On her eighth studio album, the diva with the sultry voice and feminist icon of Africa Oumou Sangaré proves that she can add new ingredients to her songs. On “Timbuktu,” she blends West African traditions with American blues. With the new album, the singer returns to the British label World Circuit.
Recorded in multiple locations (US, Mali and France) and her first new material since 2017’s critically acclaimed ‘Mogoya’, ‘Timbuktu’ is a stunning collection of songs, fusing her distinctive Malian sound and voice with elements of blues, folk and rock – resulting in a timeless body of work, free from borders and genres. To coincide with the announcement, Sangaré has today unveiled a video to new song ‘Sarama’:
Sangaré is renowned worldwide for her vibrant and powerful music, which often features revolutionary messages about women’s rights, tradition and poverty.
Since the release of her debut album ‘Moussoulou’ in 1989, there’s been no respite for the Malian singer. Notable waymarks on her rich and fruitful journey include some of the most definitive recordings in the history of contemporary African music: ‘Ko Sira’ in 1993, ‘Worotan’ in 1996 and ‘Seya’ in 2009, the latter nominated for a Grammy Award. Counting among her many notable fans Alicia Keys, Aya Nakamura and Beyoncé (who sampled the classic ‘Diaraby Nene’ for her 2019 Lion King release), Sangaré has long since broken through barriers separating continents and musical styles.
‘Timbuktu’ is the latest act in this unparalleled musical epic, consecrating an artist who rose from the poor neighbourhoods of Bamako to become a world-renowned musician and a vocal activist (for her tireless work on social progress and cultural development, she holds the prestigious titles of Goodwill Ambassador for the UN’s Food & Agriculture organisation, Commander of the National Order of Mali and Chevalier of Culture in France).
In March 2020, shortly after the International Wassoulou Festival (FIWA), an event Oumou launched in 2016 to promote her birth region in southern Mali, Sangaré went to the United States.
She’d only planned to stay a few weeks but then lockdown came, first in New York, then in Baltimore, a place where she quickly felt at home. “Something in that city drew me in straightaway. I felt so good there that I bought a house!” Once settled into her new abode, she spent her days writing songs with the help of an old friend, Mamadou Sidibé, who has been Oumou Sangare’s kamele n’goni (traditional lute) player since the very beginning.
This period of enforced seclusion gave birth to ten of the eleven songs on ‘Timbuktu’. The album weaves intimate sonic connections between traditional West African instruments and those linked to the history of the blues, most notably the kamele n’goni and its distant heirs, the Dobro and slide guitar. “Since 1990, I’ve never had a chance to cut myself off from the world and devote myself exclusively to music,” she says. “I think you feel it in the music, but also in the lyrics which are fruit of all those moments when I was able to withdraw into myself and meditate.”

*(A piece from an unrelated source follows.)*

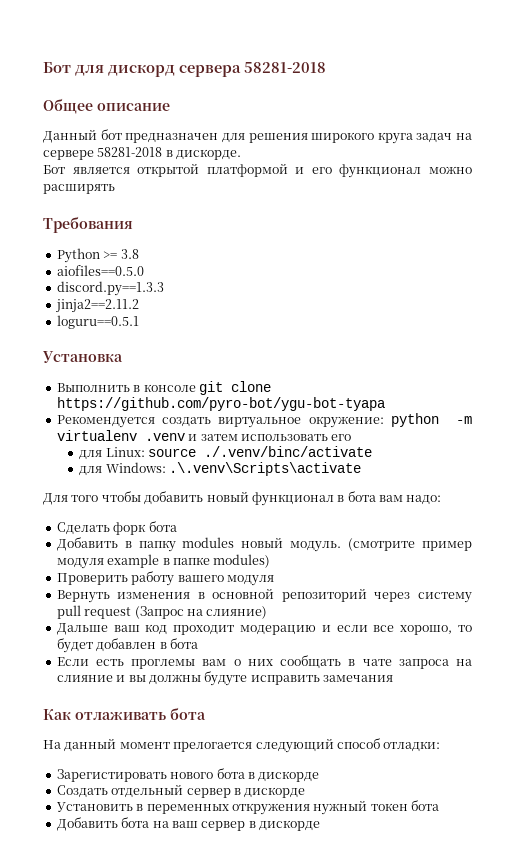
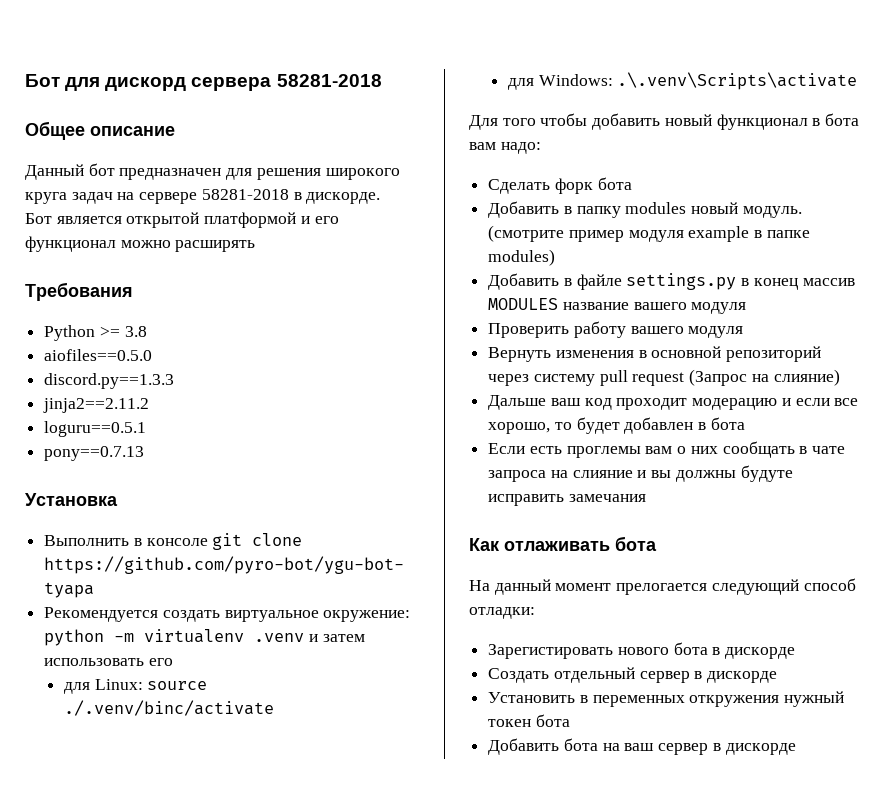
(139, 322) none -> [44,446,145,461] // pony==0.7.13
(271, 561) none -> [488,273,855,290] [488,298,747,314] // Добавить в файле settings.py в конец массив MODULES название вашего модуля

It’s true – never have Oumou Sangare’s lyrics achieved such a poetic quality, such depth.
Never have we seen her so inspired to deliver her thoughts on the indecipherable mysteries of existence, the perilous situation that her country is going through right now or the general condition of African womanhood, all proof that despite becoming so powerful, she hasn’t renounced the belief and commitment of her youth. Many feelings and moods nourish this album, from the introspection of ‘Degui N’Kelena’ to the amorous languor of ‘Kanou’, the compassion of ‘Demissimw’, the exasperation of ‘Kêlê Magni’ or the pride of ‘Wassulu Don’. A bold sonic approach, fusing the dynamism of traditional Wassoulou rhythms with the language of contemporary music, ‘Timbuktu’ looks set to become the most ambitious and accomplished work in an already remarkable discography.
“Music is within me,” Oumou declares. “Without it, I’m nothing, and nothing can take it away from me! I’ve put my life into this record, my whole life–this life in which I’ve known hunger, the humiliation of poverty and fear, and from which today, I draw glory.”